What is air-gapping you cry? Put simply, it is physically isolating IT systems from network access, either internet, local network or both.
Critical government & military environments already employ air-gapping to prevent unauthorised access or worse. Of course in this world of online access, it is clearly impractical to isolate systems in this way, so we do the next best thing and lock down remote access and patch our environments to prevent nasties like WannaCry happening – hopefully…
Should the unthinkable happen, provided you have a sensible backup regime in place then all is good, just roll back to the last backup. But what if your disk-based backups have also been compromised? There are Trojans specifically written to seek out backup files by file name ie .bak, .bkf etc., encrypting these as well as the live data itself.

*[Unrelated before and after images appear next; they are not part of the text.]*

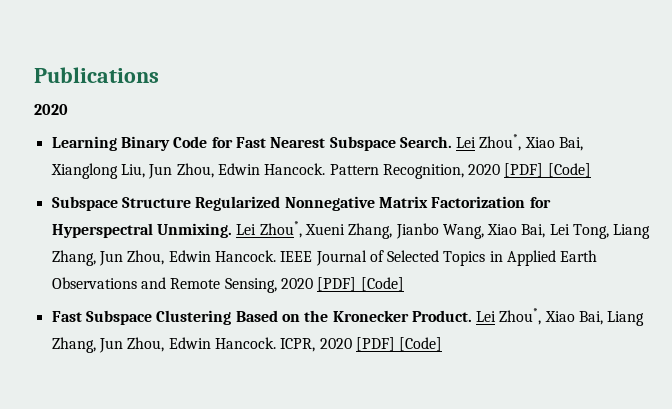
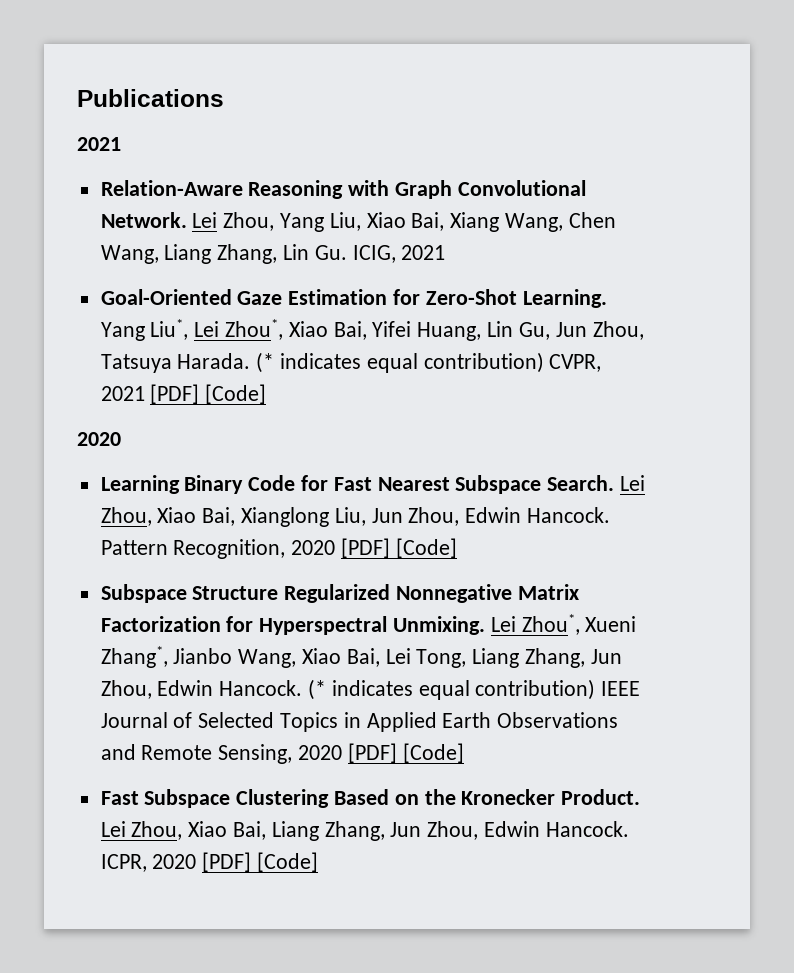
(159, 75) none -> [77,137,121,151] [100,180,586,199] [100,212,616,232] [100,244,446,264] [100,289,607,308] [100,319,644,341] [100,352,602,373] [100,384,267,404] // 2021 // Relation-Aware Reasoning with Graph Convolutional Network. Lei Zhou, Yang Liu, Xiao Bai, Xiang Wang, Chen Wang, Liang Zhang, Lin Gu. ICIG, 2021 // Goal-Oriented Gaze Estimation for Zero-Shot Learning. Yang Liu*, Lei Zhou*, Xiao Bai, Yifei Huang, Lin Gu, Jun Zhou, Tatsuya Harada. (* indicates equal contribution) CVPR, 2021 [PDF] [Code]
[479,134,522,151] Zhou*, -> [100,507,152,526] Zhou,
[348,223,393,239] Zhang, -> [100,646,168,668] Zhang*,
(276, 256) none -> [308,679,596,700] (* indicates equal contribution)
[499,308,542,325] Zhou*, -> [131,821,183,840] Zhou,

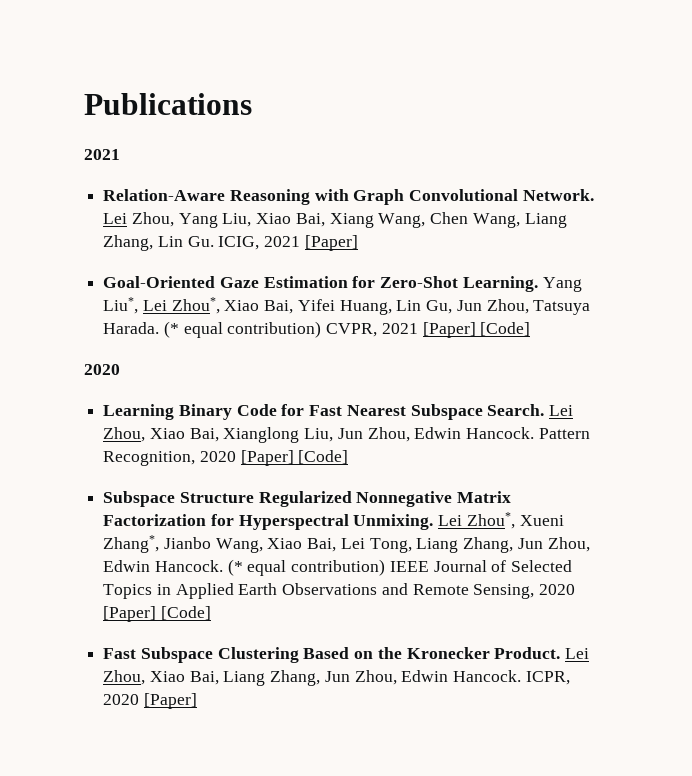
(446, 252) none -> [304,235,358,251] [Paper]
[280,353,362,369] indicates -> (179, 329) none
[150,384,200,404] [PDF] -> [422,322,476,338] [Paper]
[341,538,391,558] [PDF] -> [240,450,294,466] [Paper]
[331,680,413,696] indicates -> (243, 567) none
[347,743,397,763] [PDF] -> [103,606,157,622] [Paper]
[202,852,319,872] [PDF] [Code] -> [143,693,197,709] [Paper]

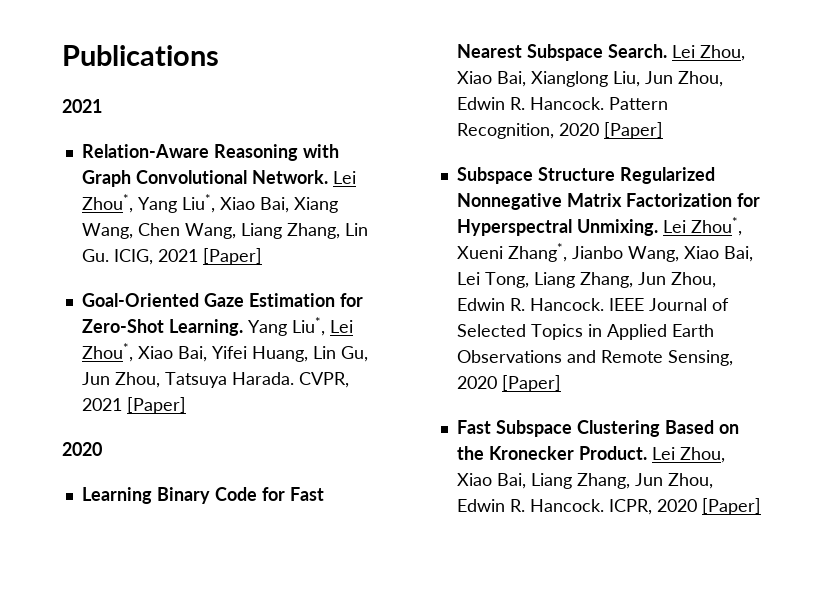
[131,212,252,228] Zhou, Yang Liu, -> [81,194,215,213] Zhou*, Yang Liu*,
[163,321,322,338] (* equal contribution) -> (294, 378) none
[480,322,531,336] [Code] -> (186, 405) none
(462, 433) none -> [509,97,525,110] R.
[298,450,349,464] [Code] -> (663, 130) none
[154,559,386,576] Hancock. (* equal contribution) -> [509,298,604,311] R. Hancock.
[160,606,211,620] [Code] -> (561, 383) none
(449, 676) none -> [509,499,525,512] R.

This is where air-gapped backups come in – put a copy of backups to tape or even on a removable drive and they can’t be compromised. Backup best practice has always advocated the 3-2-1 policy: 3 copies of critical data across at least 2 different medias with 1 copy off-site. There is now a suggestion that 1 copy offline is also worth considering.
Cloud backup also provides some distance between live and backup data: depending on the solution employed the backup data may only be visible through the application itself with its own in-built security and user authentication. Our Veeam Cloud service is an example of this, as the backup files are not visible from the customers environment and only recoverable through Veeam itself.
Also more and more backup software providers are building in tools to scan and identify potential ransomware / encryption activity before it takes hold: both our Datto and Veeam solutions now offer this capability.